Secondly, I think your best course of action FOR YOURSELF is some professionally counseling. You talked about a great many issues here....most of which no doubt stem from you early childhood molestations. It's not a bit shocking or surprising to me that your sexual identity is confusing to you, afterall, where do you fit? How does a child's mind interpret sexual aggression? How does a child's mind translate the 'good feelings' that do take place during sex play (even to a child) How does a child evaluate themselves when they've been victimized without internalizing the quilt for having been victimized? How does a child sort out good men from bad ones when the ones closest to you, the ones with whom you should have been safe, are in fact the perpetrators of these henious assaults?
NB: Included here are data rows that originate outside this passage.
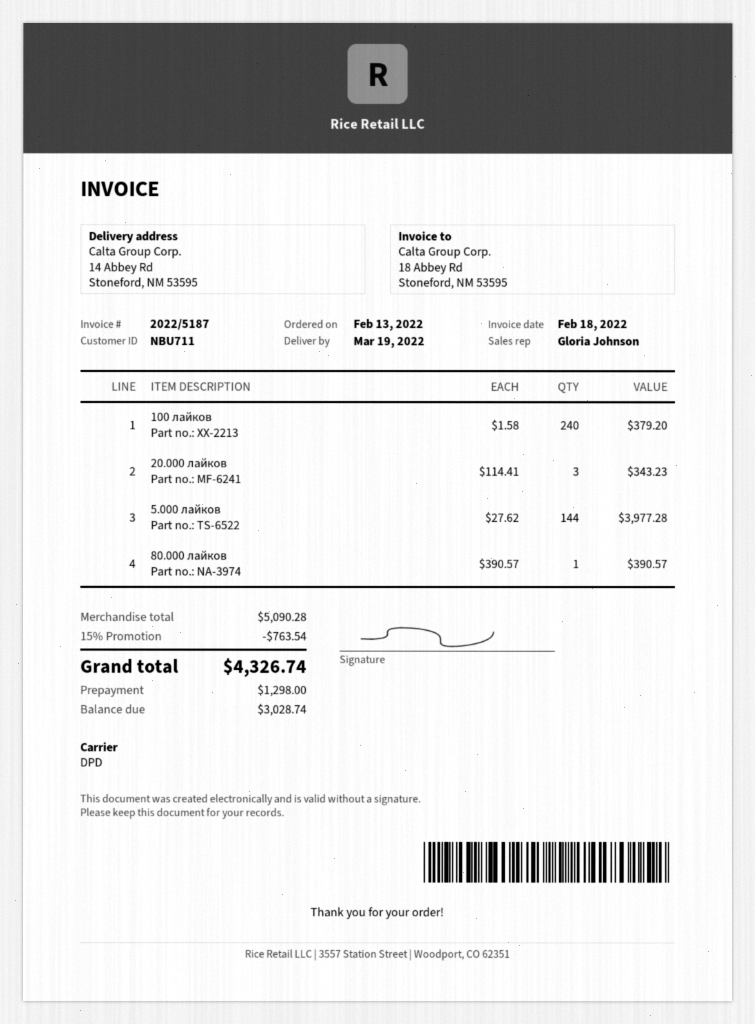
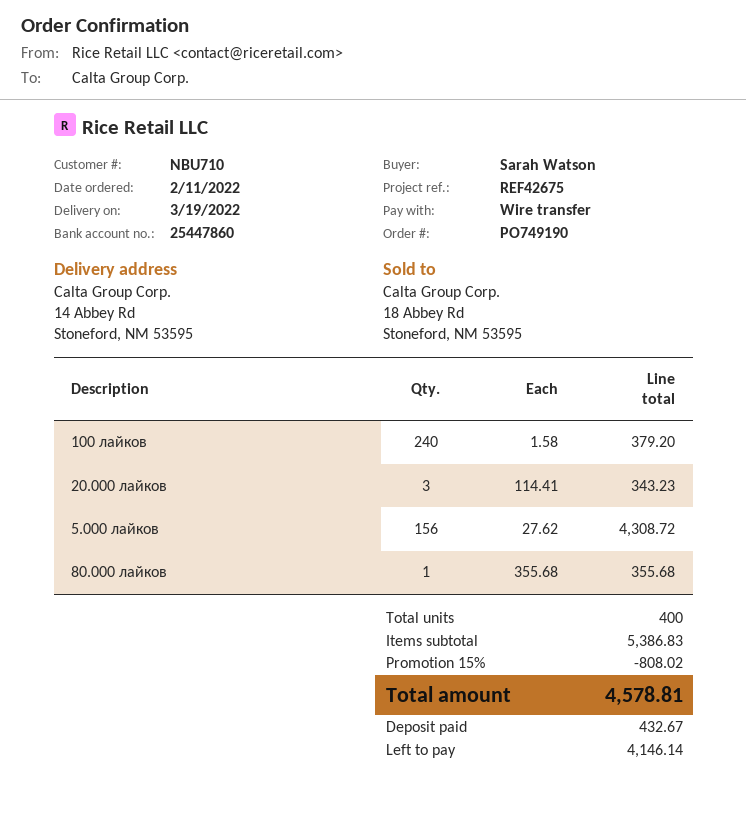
order date: 2022-02-13 -> 2022-02-11
customer number: NBU711 -> NBU710
5.000 лайков: 144 x 27.62 = 3977.28 -> 156 x 27.62 = 4308.72
80.000 лайков: 1 x 390.57 = 390.57 -> 1 x 355.68 = 355.68
subtotal: 5090.28 -> 5386.83
discount: 15% = 763.54 -> 15% = 808.02
total: 4326.74 -> 4578.81
deposit: 1298.00 -> 432.67
balance: 3028.74 -> 4146.14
How does a child decide that to protect themselves from men that perhaps a woman is 'safer'...but then how does that woman child...live with that choice when her instinctual drive is to be with a man.
As to your H's A, it seems to take on a different view now that you have 'told all.' I certainly don't mean to give your H a pass..NOT AT ALL...but, I can see where his confusion over your confusion may have made him seek out affirmation of his desirability as a man.
You have been the victim of a great tragedy, having had your childhood stolen from you and then to go on into early adulthood confused by all the mixed signals throw your way.
I wish that you could seek professional counseling, through your local mental health clinic if necessary, because you need to find YOUR answers...so that YOU will come to accept yourself for who and what you really are AND so you can find a safe place to live and be you again...free of ghosts, free of confusion...free of heartache.